MAE MADDEN.
CHAPTER I.
Scene. Deck of an ocean steamer.
Characters:
Mrs. Jerrold, matron
and chaperon in general.
Edith Jerrold, her daughter.
Albert Madden, a young
man on study intent.
Eric, his brother,
on pleasure bent.
Norman Mann, cousin
of the Jerrolds, old classmate of the
Maddens.
Mae Madden, sister
of the brothers and leading lady.
“It’s something like dying, I do declare,” said Mae, and as she spoke a suspicious-looking drop slid softly across her cheek, down over the deck-railing, to join its original briny fellows in the deep below.
“What is like dying?” asked Eric.
“Why, leaving the only world you know. There, you see, papa and mamma are fast fading away, and here we are traveling off at the rate of ever so many miles an hour.”
“Knots, Mae; do be nautical at sea.”
“Away from everything and everybody we know. I do really think it is like dying,—don’t you, Mr. Mann?” Mae turned abruptly and faced the young man by her side.
“People aren’t apt to die in batches or by the half-dozen,” he replied, coolly. “If you were all by yourself, it would be more like it, I suppose, but you are taking quite a slice of your own world along with you, and really—”
“And really pity is the very last article I have any use for. You are right. I was only sorry for the moment. ‘Eastward Ho’ is a very happy cry. How differently we shall all take Europe,” she continued, in a moment. “There is Albert, I honestly believe he will live in his Baedeker just because he can see no further than the covers of a book. You need not laugh, for it is a fact that people confined for years to a room can’t see beyond its limits when they are taken out into broader space, and I don’t see why it shouldn’t be the same with a man who lives in his books as Albert does.”
“He sees the world in his books,” said Mr. Mann, with a little spirit.

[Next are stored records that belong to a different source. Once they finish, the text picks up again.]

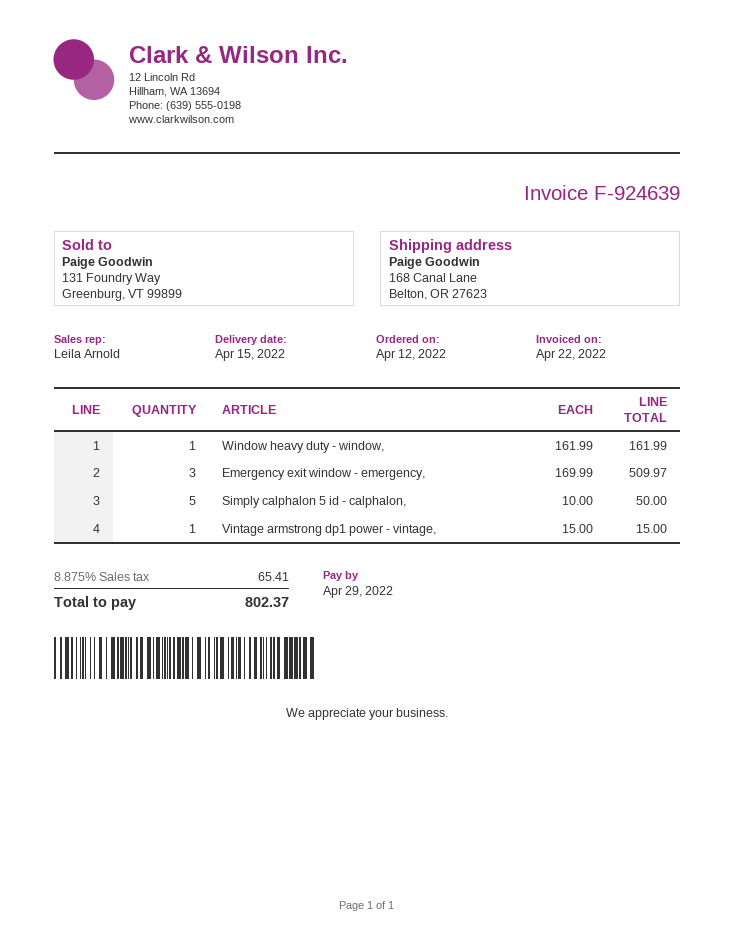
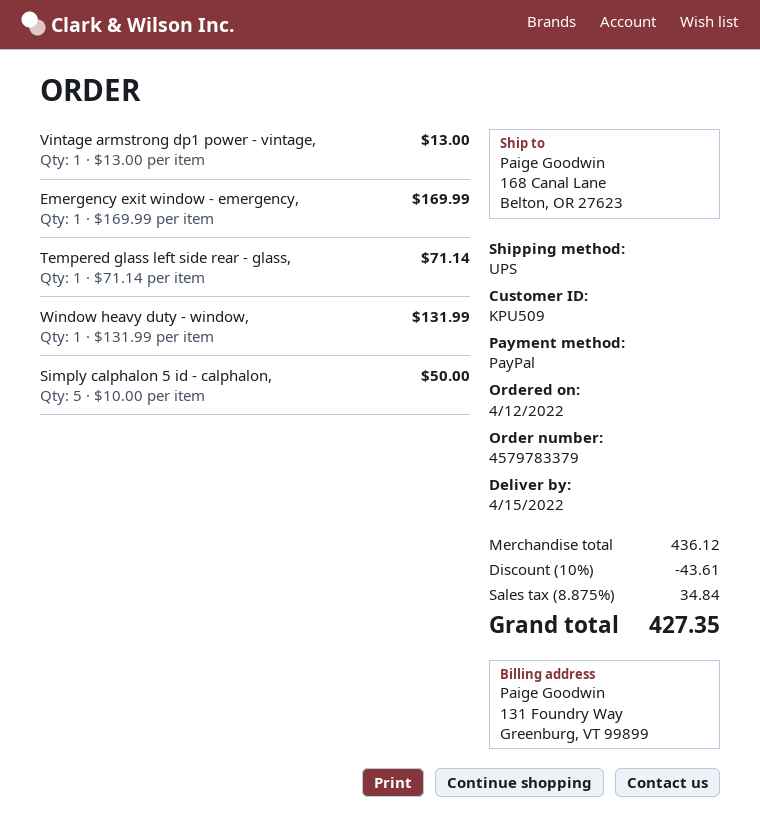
Window heavy duty - window,: 1 x 161.99 = 161.99 -> 1 x 131.99 = 131.99
Emergency exit window - emergency,: 3 x 169.99 = 509.97 -> 1 x 169.99 = 169.99
Vintage armstrong dp1 power - vintage,: 1 x 15.00 = 15.00 -> 1 x 13.00 = 13.00
Tempered glass left side rear - glass,: none -> 1 x 71.14 = 71.14
discount: none -> 10% = 43.61
tax: 8.875% = 65.41 -> 8.875% = 34.84
total: 802.37 -> 427.35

“He gets a microscopic view of it, yes,” replied Mae, grandiloquently, “and Edith—”
“Always sees just what he does,” suggested Eric maliciously.
“Now, boys,” said Miss Mae, assuming suddenly a mighty patronage, “I will not have you hit at Albert and Edith in this way. It will be very annoying to them. They have a right to act just as absurdly as they choose. We none of us know how people who are falling in love would act.”
No, the boys agreed this was quite true.
“And I really do suppose they are falling in love, don’t you?” queried Mae.
Yes, they did both believe it.
Just here, up came the two subjects of conversation, looking, it must be confessed, as much like one subject as any man and wife.
“What are you talking of?” asked Edith, “Madame Tussaud or a French salad? No matter how trivial the topic, I am sure it has a foreign flavor.”